Мы ходили по дорожкам вокруг корпуса, и я продолжал рассказывать о тяжелых моментах, а Саня молча продолжал слушать и задавать точные наводящие вопросы, как он это делал на терапевтических сессиях. Было видно, что та жесть, которую я выливаю на него, его не пугает и не отталкивает. Сане всегда были интересны способности выживания человека в экстремальной среде.
— Книгу тебе нужно писать, — сказал и внимательно посмотрел на меня Саня. — Уникальный опыт.
— Книгу?! — опешил и растерялся я. — Ну, хер его знает…
— Я вырос на книгах и фильмах о войне. Книг и фильмов было много, но единицы из них можно назвать правдивыми и хорошими. А тут уникальное стечение обстоятельств: «Вагнер», заключенные, ты психолог. Это же просто невероятное везение. Говорю тебе как человек, учившийся в Литературном институте: «Не писать эту книгу — преступление!». Ты выжил и просто обязан рассказать людям о ребятах. О себе. И о том, что вы сделали.

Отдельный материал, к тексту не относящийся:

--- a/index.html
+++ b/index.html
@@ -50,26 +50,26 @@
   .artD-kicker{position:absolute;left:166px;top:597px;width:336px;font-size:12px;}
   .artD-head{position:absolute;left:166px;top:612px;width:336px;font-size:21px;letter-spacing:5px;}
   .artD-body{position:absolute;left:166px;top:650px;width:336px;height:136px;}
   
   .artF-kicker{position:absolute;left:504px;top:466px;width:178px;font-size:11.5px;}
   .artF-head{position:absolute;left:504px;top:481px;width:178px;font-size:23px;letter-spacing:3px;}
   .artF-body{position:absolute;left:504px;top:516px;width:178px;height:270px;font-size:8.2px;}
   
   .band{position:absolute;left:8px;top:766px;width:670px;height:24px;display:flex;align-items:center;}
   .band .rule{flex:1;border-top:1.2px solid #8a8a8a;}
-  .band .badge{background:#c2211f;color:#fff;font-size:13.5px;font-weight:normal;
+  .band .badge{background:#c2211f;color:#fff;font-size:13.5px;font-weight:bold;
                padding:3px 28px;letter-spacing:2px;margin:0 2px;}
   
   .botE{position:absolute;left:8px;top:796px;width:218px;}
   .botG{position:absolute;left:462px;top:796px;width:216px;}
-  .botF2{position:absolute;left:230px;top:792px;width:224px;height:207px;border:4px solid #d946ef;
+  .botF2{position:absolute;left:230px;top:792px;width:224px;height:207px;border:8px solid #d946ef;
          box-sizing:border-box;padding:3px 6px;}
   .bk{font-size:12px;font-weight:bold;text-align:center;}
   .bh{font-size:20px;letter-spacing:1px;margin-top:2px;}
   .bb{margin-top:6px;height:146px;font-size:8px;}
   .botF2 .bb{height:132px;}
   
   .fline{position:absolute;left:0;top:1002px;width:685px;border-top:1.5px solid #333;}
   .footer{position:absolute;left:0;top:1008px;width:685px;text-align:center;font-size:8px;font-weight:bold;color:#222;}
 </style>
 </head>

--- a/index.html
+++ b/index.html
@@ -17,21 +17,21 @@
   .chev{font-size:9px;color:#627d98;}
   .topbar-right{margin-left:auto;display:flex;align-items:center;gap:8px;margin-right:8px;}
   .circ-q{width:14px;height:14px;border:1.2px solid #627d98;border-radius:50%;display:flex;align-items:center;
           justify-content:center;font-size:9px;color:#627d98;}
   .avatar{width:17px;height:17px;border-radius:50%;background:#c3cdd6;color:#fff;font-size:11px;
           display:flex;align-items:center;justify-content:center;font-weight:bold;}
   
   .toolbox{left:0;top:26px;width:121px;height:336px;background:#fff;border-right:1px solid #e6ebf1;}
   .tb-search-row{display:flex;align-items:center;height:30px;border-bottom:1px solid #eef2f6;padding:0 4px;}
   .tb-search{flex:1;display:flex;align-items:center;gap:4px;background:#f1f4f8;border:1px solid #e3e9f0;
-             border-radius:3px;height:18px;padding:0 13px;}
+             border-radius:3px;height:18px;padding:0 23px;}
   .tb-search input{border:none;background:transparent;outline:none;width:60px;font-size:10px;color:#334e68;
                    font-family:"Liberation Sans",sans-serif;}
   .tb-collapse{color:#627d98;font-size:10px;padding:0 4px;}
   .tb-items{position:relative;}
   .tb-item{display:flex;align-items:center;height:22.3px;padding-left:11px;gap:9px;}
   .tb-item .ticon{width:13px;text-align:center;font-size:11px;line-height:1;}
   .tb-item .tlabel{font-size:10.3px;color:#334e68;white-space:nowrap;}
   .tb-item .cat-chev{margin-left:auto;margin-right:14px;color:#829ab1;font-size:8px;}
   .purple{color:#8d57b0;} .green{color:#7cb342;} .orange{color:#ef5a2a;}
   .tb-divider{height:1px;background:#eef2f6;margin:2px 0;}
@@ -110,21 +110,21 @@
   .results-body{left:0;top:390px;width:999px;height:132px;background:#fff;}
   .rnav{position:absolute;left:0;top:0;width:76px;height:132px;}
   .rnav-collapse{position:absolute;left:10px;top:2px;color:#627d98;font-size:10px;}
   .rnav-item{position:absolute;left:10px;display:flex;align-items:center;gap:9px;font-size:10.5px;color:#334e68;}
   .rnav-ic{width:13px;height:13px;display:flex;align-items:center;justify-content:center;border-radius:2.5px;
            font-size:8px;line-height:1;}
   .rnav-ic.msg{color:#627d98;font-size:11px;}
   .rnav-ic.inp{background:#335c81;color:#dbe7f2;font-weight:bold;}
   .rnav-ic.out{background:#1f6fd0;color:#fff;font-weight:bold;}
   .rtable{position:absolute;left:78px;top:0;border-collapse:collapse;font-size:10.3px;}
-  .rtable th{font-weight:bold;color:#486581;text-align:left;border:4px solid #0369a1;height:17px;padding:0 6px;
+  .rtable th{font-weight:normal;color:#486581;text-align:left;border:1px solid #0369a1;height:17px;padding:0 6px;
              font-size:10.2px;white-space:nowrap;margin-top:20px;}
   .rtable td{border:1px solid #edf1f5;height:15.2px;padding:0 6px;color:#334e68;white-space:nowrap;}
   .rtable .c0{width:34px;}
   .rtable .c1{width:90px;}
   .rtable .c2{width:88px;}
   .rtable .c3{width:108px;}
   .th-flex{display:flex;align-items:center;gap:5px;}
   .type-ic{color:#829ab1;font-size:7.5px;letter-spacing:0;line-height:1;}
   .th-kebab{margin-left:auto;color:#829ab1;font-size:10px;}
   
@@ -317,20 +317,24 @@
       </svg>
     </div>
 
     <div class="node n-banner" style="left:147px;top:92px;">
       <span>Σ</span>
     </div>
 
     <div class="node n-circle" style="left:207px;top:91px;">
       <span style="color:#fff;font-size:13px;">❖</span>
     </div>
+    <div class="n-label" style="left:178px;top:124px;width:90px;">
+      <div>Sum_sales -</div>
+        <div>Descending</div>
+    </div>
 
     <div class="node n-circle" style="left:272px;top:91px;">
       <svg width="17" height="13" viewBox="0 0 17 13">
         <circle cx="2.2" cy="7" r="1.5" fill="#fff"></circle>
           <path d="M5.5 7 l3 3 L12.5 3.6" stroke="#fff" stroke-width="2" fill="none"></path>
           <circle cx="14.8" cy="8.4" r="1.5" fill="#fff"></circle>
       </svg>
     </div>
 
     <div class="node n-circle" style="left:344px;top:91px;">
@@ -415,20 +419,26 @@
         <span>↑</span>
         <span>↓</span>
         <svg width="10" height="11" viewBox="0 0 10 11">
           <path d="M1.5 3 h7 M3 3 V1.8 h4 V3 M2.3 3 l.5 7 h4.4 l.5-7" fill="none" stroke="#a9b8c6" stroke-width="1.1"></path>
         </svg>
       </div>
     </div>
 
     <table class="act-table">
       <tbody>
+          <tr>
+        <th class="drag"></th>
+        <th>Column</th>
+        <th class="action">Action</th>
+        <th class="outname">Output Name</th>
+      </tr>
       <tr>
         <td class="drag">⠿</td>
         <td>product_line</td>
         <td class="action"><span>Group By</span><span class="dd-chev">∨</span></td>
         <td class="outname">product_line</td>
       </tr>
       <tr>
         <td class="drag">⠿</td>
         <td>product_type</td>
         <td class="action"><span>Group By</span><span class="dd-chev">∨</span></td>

— А что мы такого сделали? Это были наш долг и наша работа!
— В общем, подумай… Если согласишься, я тебе помогу!
После него посетителей стало больше. Весть о том, что я вернулся, быстро разлетелась по всем благодаря тому, что пацаны делились этой новостью с моими знакомыми, а Саня выставил в соцсети нашу совместную фотографию.
С утра в палату забежал взбудораженный главный врач.
— Константин, к тебе сегодня из Государственной Думы от фракции КПРФ посетители будут!
— Точно ко мне?
Главврач активно закивал головой.
— Точно. Если что, какие-то есть нарекания или пожелания, ты говори…
— Да вроде все в порядке?.. Пацаны, пожелания есть?
— Туалетную бумагу бы…
— Сделаем! — тут же отреагировал главный врач.
Главный врач ушел по своим делам, а пацаны стали вопросительно смотреть на меня.
— Я, честно, не в курсе.
После обеда приехали Дима и Алина, которые работали с депутатами и устроили себе пропуски от коммунистов. Алина, увидев меня, сразу же стала одновременно плакать и радоваться как ребенок, что я остался живым. Послушав их, я понял, что тут существовало четкое поверье, что из «Вагнера» возвращается один из десяти. Я стал убеждать их, что слухи о нашей смерти сильно преувеличены. После приехали Слава и Рома. Получить пропуск им не удалось, и нам пришлось общаться через сетку забора. Я переживал, что я сильно стрессану, узнав о том, что все мои бизнесы исчезли. Но все оказалось лучше, чем я думал. Я стал узнавать у ребят, как там продвигаются дела, и, к своему удивлению, понял, что у нас даже есть прибыль. Я принимал по десятку звонков в день от моих земляков с Дальнего Востока и от тех, с кем дружил в Москве, Калининграде, Сочи и других городах. Всем было радостно слышать меня, а мне было грустно от постоянного диалога внутри меня между «воякой» и «гражданским». Мне казалось, что я выжил случайно, по чьей-то ошибке в небесной канцелярии.
— Куча пацанов погибло, а я выжил. Почему так?